* **Exercise**
Find every line containing "integration" in the records below and report the tally as a bare number.

* **Stored data**
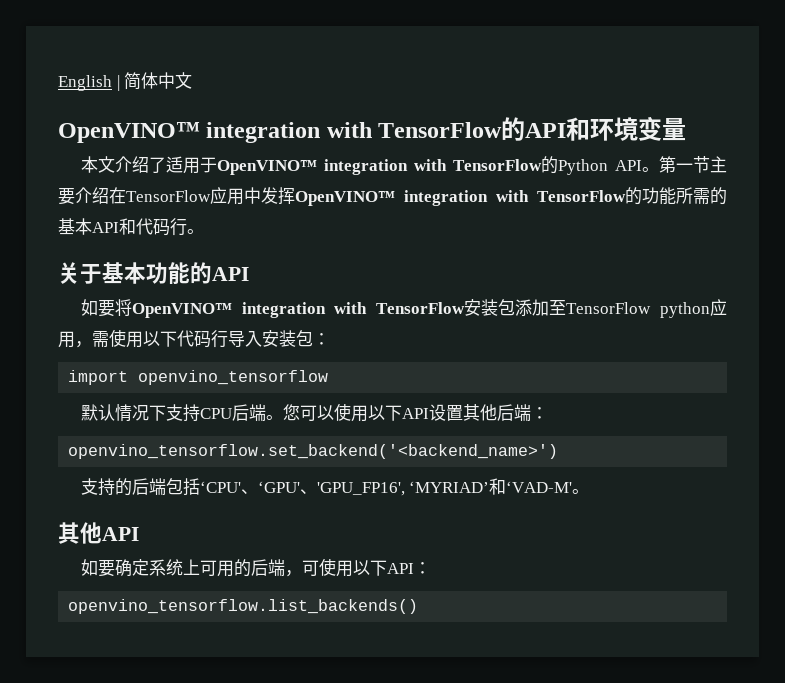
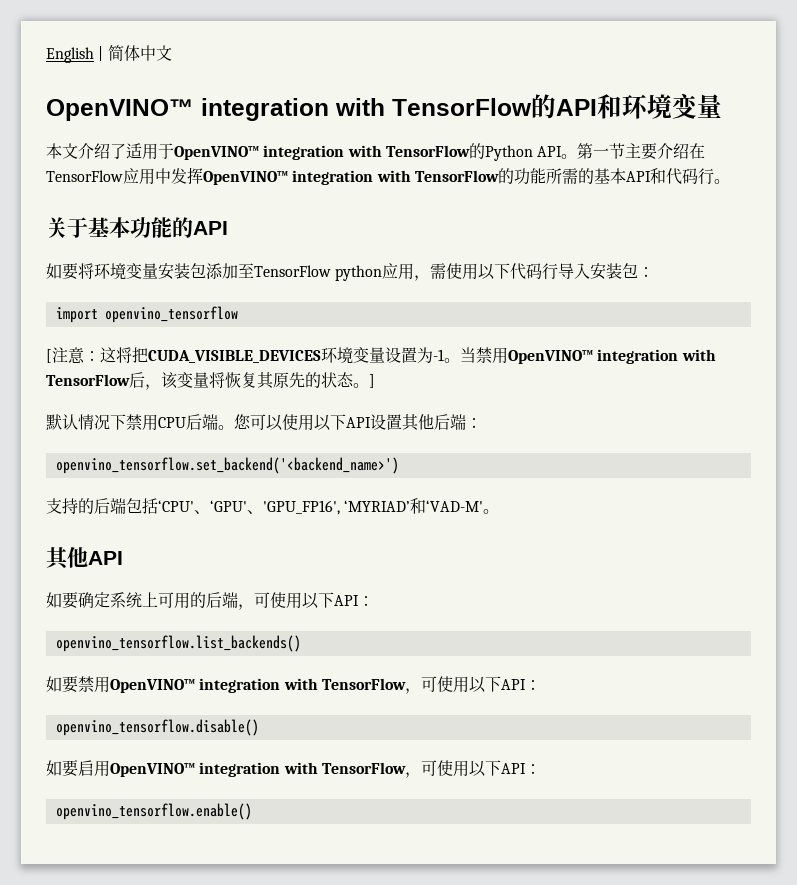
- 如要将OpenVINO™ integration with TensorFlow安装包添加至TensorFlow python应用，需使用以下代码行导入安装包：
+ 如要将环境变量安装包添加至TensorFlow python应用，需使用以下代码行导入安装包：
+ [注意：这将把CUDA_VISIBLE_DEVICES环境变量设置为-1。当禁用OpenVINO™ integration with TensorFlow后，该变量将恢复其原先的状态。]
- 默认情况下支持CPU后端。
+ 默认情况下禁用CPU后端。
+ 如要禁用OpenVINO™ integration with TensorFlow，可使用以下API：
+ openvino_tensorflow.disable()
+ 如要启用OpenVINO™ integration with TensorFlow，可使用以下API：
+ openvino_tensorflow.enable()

* **Reply to the exercise**
4